Business

Brand Valuation Calculator

Estimate brand value using the Royalty Relief method, the standard practical approach under ISO 10668.

📅 Last updated: July 5, 2026 · Reviewed by the MyCalcKit Editorial Team

What this calculator does

Estimates brand value using the Royalty Relief method — the standard practical approach recognized under ISO 10668 and the most commonly used method in professional brand valuations.

Who this is for

Business owners considering a brand licensing deal or sale, founders wanting a rough sense of their brand's standalone value, or students learning standard brand valuation methodology.

Methodology

Uses the Royalty Relief (Relief from Royalty) method — one of three approaches recognized under the ISO 10668 international brand valuation standard, and the most commonly used in practice. The logic: a brand is worth what a company saves by owning it outright instead of licensing an equivalent brand from a third party. For each projected year, After-Tax Royalty Savings = Revenue × Royalty Rate × (1 − Tax Rate). Each year's savings are discounted to present value at the discount rate, and summed across the projection period.

This is a simplified educational version of a genuinely complex professional methodology. Real brand valuations (as performed by firms like Interbrand or Brand Finance) benchmark royalty rates against actual comparable licensing agreements, incorporate brand-strength scoring, and often use more sophisticated discount rate derivation. This tool is for informational and educational purposes only, not a professional valuation opinion. Sources: ISO 10668:2010 (Brand valuation — Requirements for monetary brand valuation), Interbrand and Brand Finance published methodologies.

Worked example

$10 million current revenue, 8% annual growth, 3% royalty rate, 25% tax rate, 10% discount rate, 10-year projection: Year 1 after-tax royalty savings = $10,000,000 × 3% × (1 − 25%) = $300,000 × 0.75 = $225,000. Projecting this forward with 8% annual growth and discounting each year's figure back at 10%, the total present value across all 10 years lands in the rough vicinity of $1.8-1.9 million — this is the estimated brand value under the Royalty Relief method.

Interpretation

The royalty rate you assume is the single biggest driver of the result — professional valuers benchmark this against real licensing deals in the same industry, typically ranging from around 1-2% for commodity-like consumer goods to 10%+ for strong luxury, technology, or globally recognized brands. The discount rate reflects the brand's risk profile: a well-established, defensible brand with low customer churn typically warrants a lower discount rate (and therefore a higher valuation) than a newer or more vulnerable one.

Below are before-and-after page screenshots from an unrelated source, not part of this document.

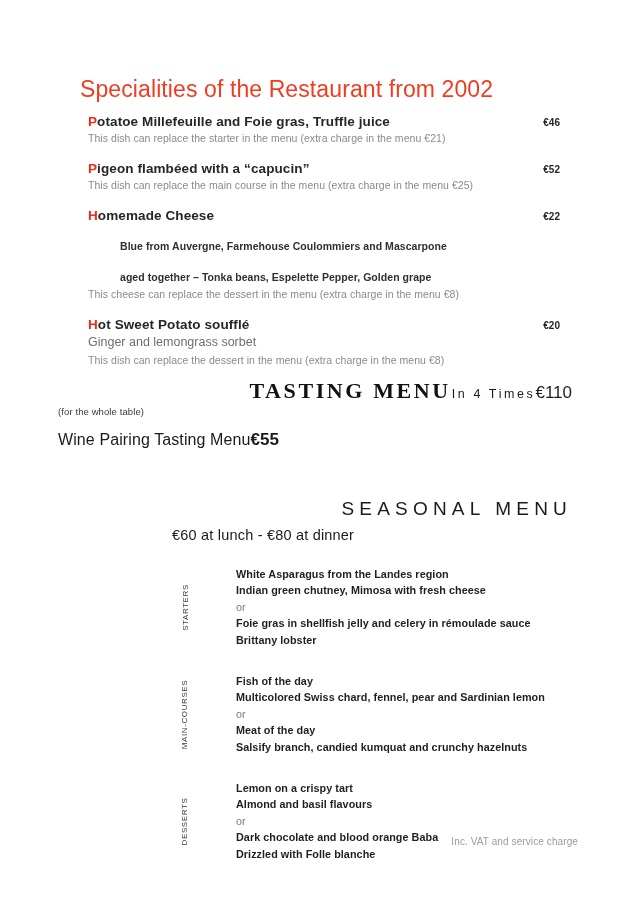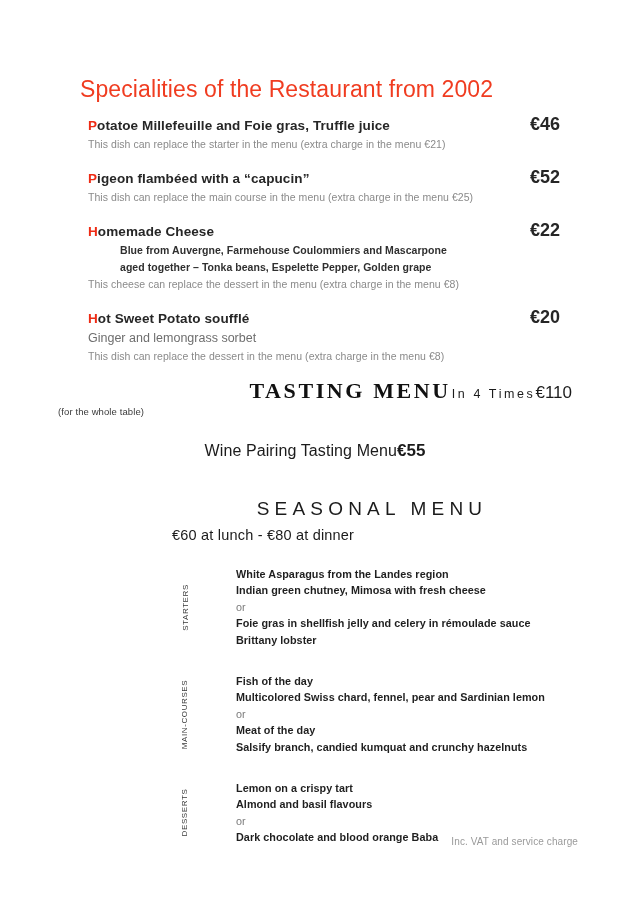--- a/index.html
+++ b/index.html
@@ -60,7 +60,7 @@
     color: #ee2b14;
   }
   .spec-price {
-    font-size: 18px;
+    font-size: 10px;
     font-weight: bold;
     color: #262626;
     white-space: nowrap;

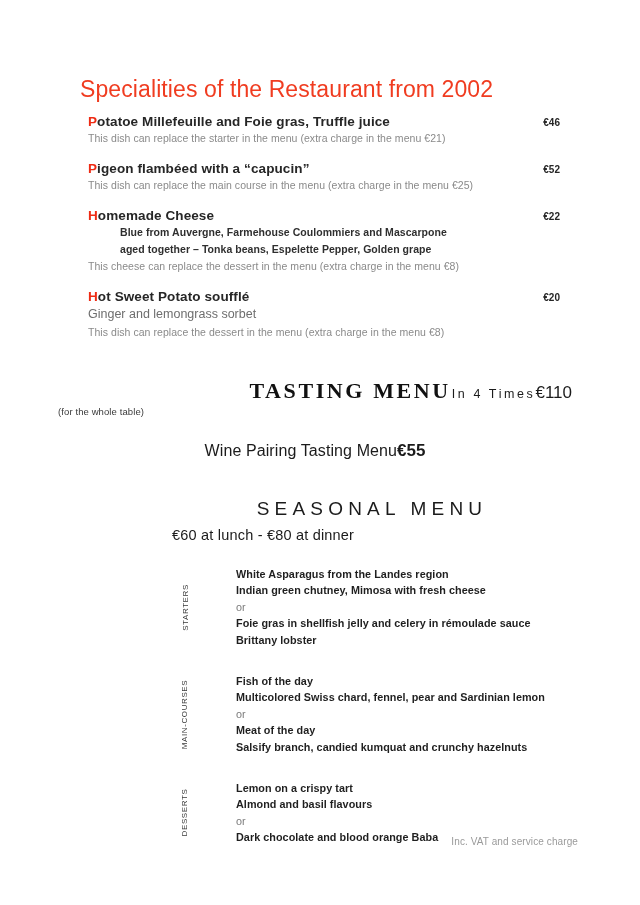--- a/index.html
+++ b/index.html
@@ -71,7 +71,7 @@
     font-weight: bold;
     color: #2f2f2f;
     line-height: 1.42;
-    margin-top: 2px;
+    margin-top: 16px;
     letter-spacing: 0.05px;
     padding-left: 32px;
   }

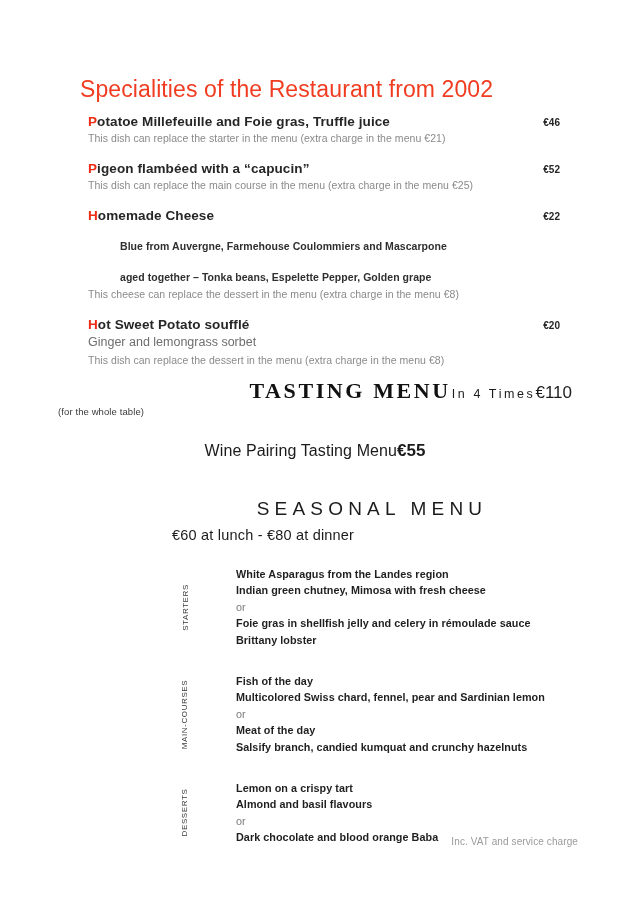--- a/index.html
+++ b/index.html
@@ -139,11 +139,11 @@
   .wine-row {
     position: absolute;
     left: 58px;
-    top: 441px;
+    top: 430px;
     width: 514px;
     display: flex;
     align-items: baseline;
-    justify-content: center;
+    justify-content: flex-start;
   }
   .wine-label {
     font-size: 16px;

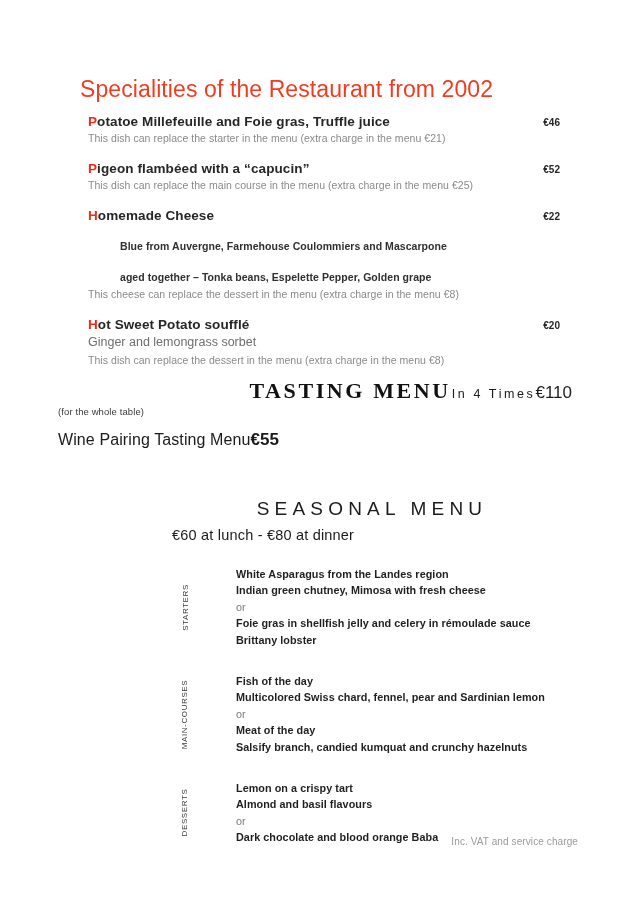--- a/index.html
+++ b/index.html
@@ -169,7 +169,7 @@
     font-weight: 400;
     letter-spacing: 5.2px;
     color: #1b1b1b;
-    text-align: center;
+    text-align: right;
     white-space: nowrap;
   }
   .seasonal-prices {

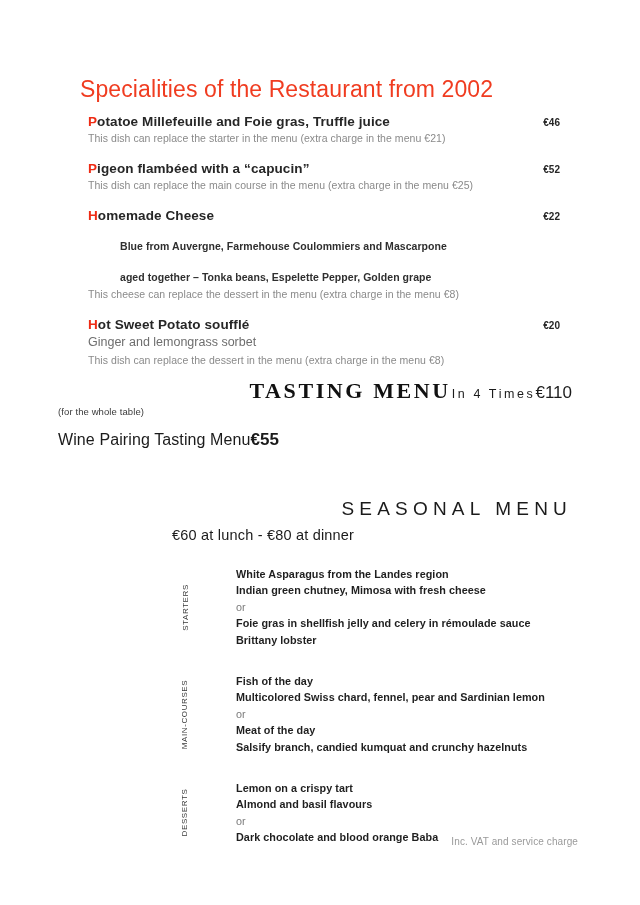--- a/index.html
+++ b/index.html
@@ -339,6 +339,7 @@
         <div class="course-line">Almond and basil flavours</div>
         <div class="course-line sep">or</div>
         <div class="course-line">Dark chocolate and blood orange Baba</div>
+        <div class="course-line">Drizzled with Folle blanche</div>
       </div>
     </div>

Where the value comes from

Run the calculator above to see the discounted royalty savings by year.

Common mistakes

  • Picking a royalty rate without comparable benchmarks. Real valuations anchor the royalty rate to actual licensing agreements in the same industry, not a round guess.
  • Ignoring tax in the royalty savings calculation. Royalty payments would normally be tax-deductible, so the after-tax savings (not the gross royalty) is the correct figure to discount.
  • Using an unrealistic growth rate for the full projection period. Extending a high early-stage growth rate across 10+ years without moderation significantly overstates brand value.
  • Choosing a discount rate without considering brand risk. A well-established brand with loyal, low-churn customers justifies a lower discount rate than a newer or more volatile one — using the same generic rate for both understates or overstates value depending on which direction you're wrong.

What to do next

Frequently Asked Questions

Why does the discount rate matter so much for brand valuation?

The discount rate reflects perceived risk — a higher rate shrinks the present value of future royalty savings more aggressively. A well-established brand with loyal customers and low churn typically justifies a lower discount rate (and higher resulting valuation) than a newer, less proven brand with the same revenue and royalty assumptions.

What is the Royalty Relief method?

It values a brand by estimating the royalty a company would pay to license an equivalent brand, then calculates the present value of after-tax royalty savings from owning the brand outright.

How is the royalty rate determined in real practice?

Professional valuers benchmark against comparable licensing agreements, typically 1-2% for commodity goods up to 10%+ for strong luxury or technology brands.

Is this the same method Interbrand or Brand Finance use?

Royalty Relief is one of three ISO 10668-recognized approaches and the most commonly used in practice. Interbrand's proprietary methodology differs in some details but follows similar income-approach logic.